** Aim of the exercise **
Scan the listing below and copy every line holding "start".

(Records for the task Opens)

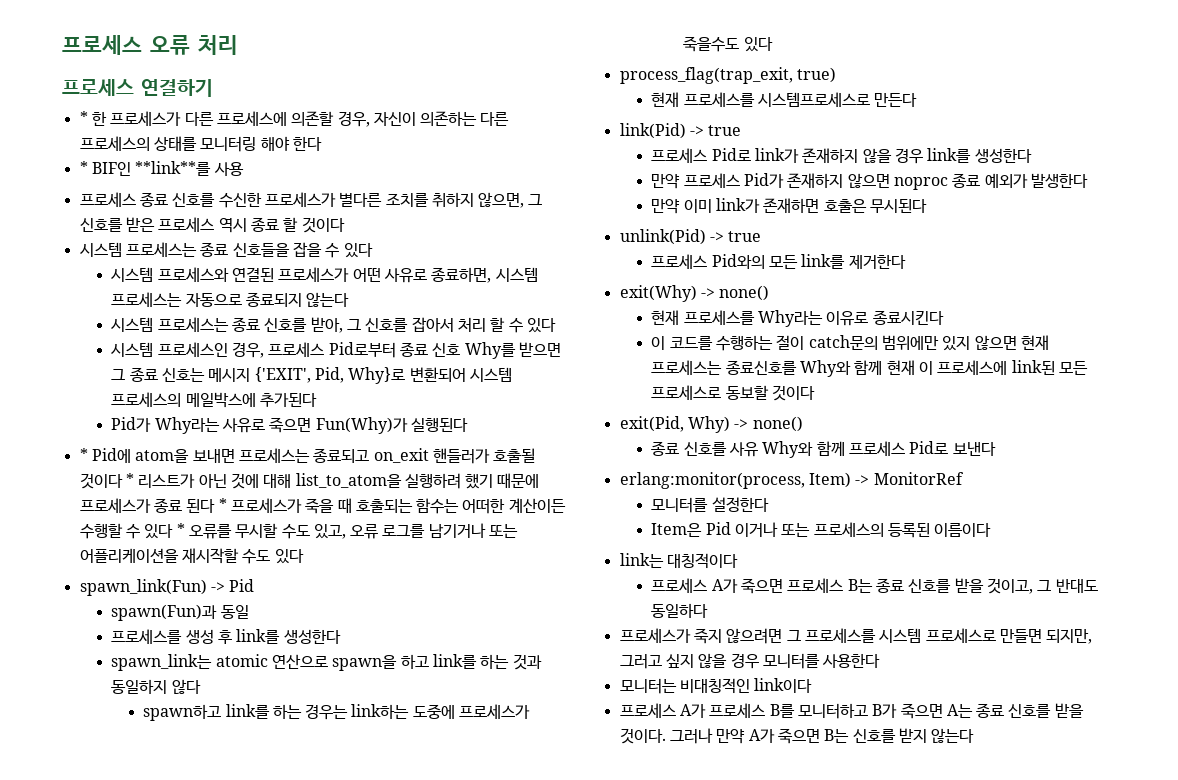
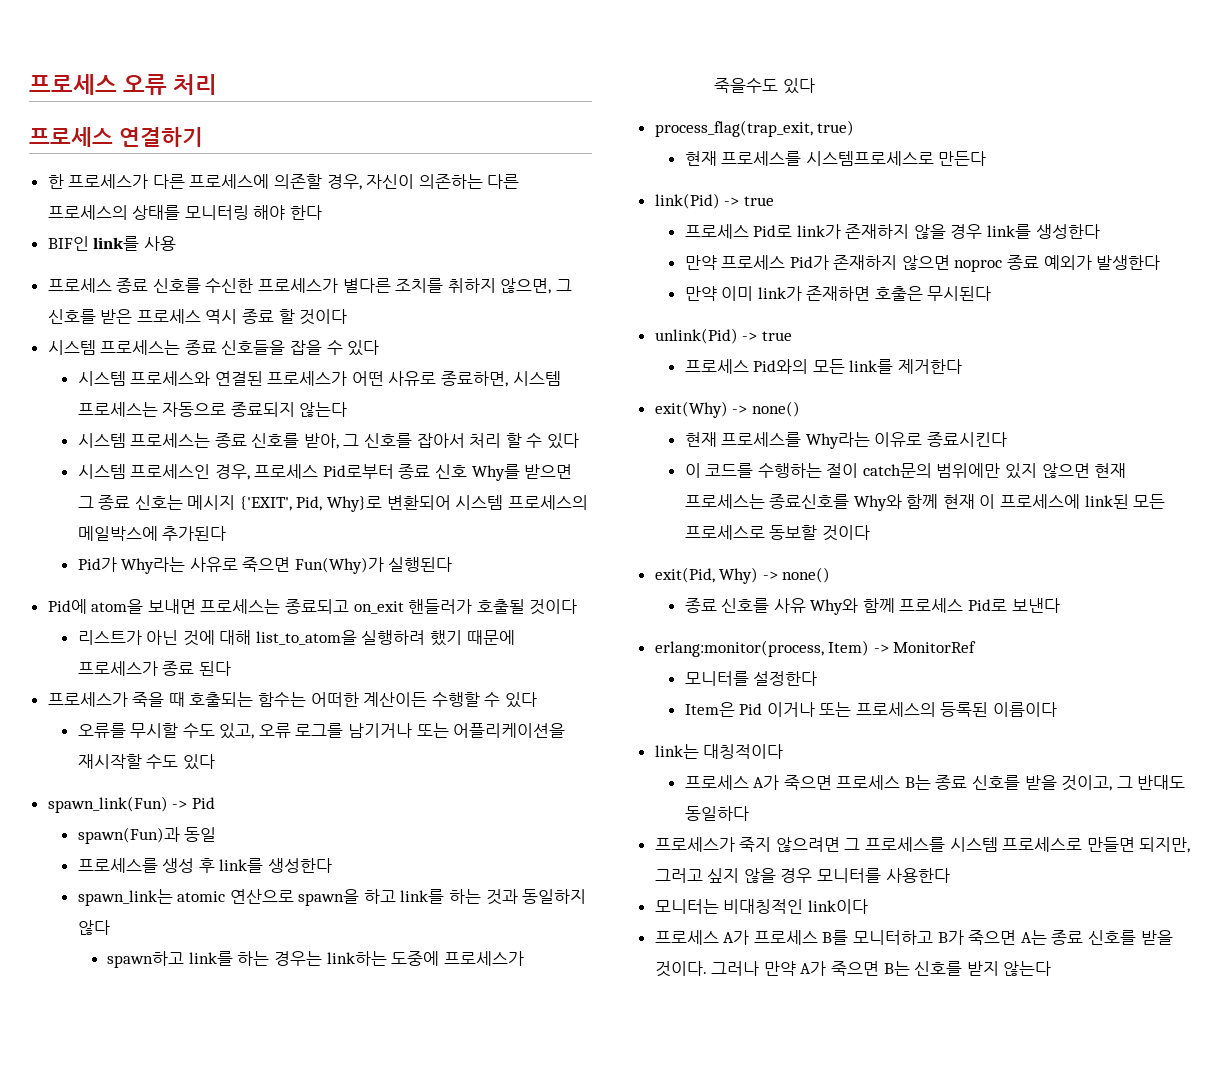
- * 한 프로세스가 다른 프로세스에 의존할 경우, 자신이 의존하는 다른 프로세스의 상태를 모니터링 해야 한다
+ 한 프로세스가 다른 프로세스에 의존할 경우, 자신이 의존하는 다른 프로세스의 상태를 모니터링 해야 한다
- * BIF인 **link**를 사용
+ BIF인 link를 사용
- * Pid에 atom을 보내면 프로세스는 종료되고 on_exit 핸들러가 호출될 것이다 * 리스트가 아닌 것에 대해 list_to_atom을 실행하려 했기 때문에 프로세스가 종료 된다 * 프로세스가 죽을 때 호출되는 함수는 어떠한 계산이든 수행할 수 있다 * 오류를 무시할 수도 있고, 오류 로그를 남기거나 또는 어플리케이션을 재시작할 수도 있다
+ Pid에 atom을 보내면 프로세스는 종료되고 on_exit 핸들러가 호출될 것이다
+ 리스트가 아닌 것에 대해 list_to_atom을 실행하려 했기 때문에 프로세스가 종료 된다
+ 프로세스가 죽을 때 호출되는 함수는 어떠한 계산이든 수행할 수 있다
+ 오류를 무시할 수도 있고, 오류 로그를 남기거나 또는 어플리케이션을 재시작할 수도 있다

(Records for the task Closes)
(Records for the task Opens)

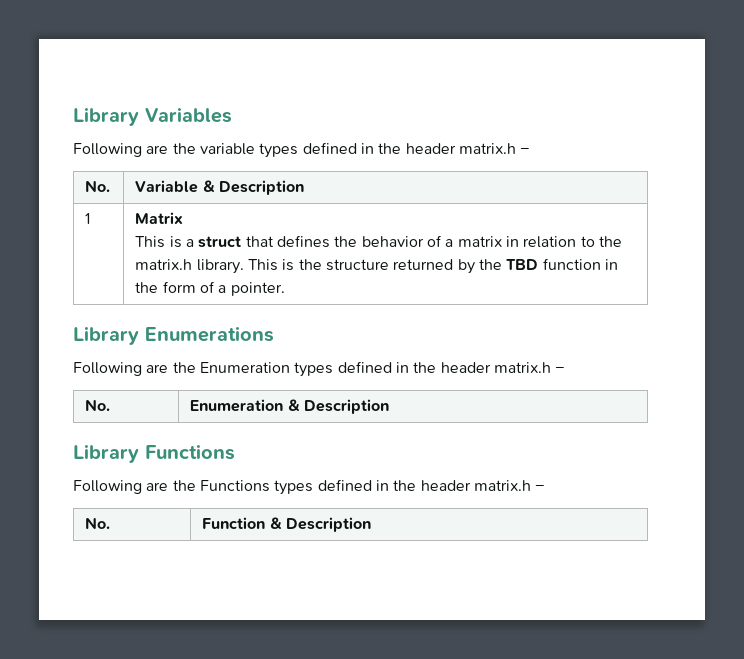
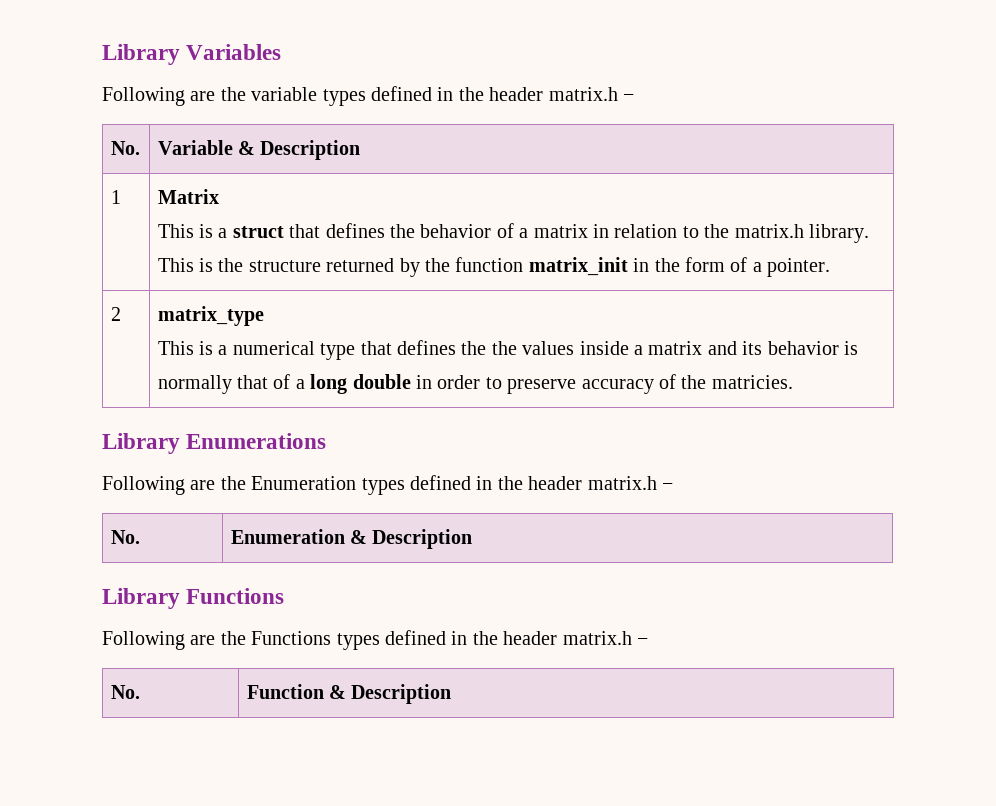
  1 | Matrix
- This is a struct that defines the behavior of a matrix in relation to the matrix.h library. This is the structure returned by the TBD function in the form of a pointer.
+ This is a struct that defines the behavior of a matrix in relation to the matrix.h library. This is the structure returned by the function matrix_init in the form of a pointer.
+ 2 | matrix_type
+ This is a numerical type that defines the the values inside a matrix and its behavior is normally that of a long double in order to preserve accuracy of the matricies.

(Records for the task Closes)
(Records for the task Opens)

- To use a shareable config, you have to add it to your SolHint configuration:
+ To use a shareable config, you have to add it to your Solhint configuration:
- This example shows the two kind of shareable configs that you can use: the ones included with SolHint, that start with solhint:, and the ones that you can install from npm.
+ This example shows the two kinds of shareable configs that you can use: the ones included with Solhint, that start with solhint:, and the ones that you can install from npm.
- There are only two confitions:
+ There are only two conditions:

(Records for the task Closes)

** Result of this task **
- This example shows the two kind of shareable configs that you can use: the ones included with SolHint, that start with solhint:, and the ones that you can install from npm.
+ This example shows the two kinds of shareable configs that you can use: the ones included with Solhint, that start with solhint:, and the ones that you can install from npm.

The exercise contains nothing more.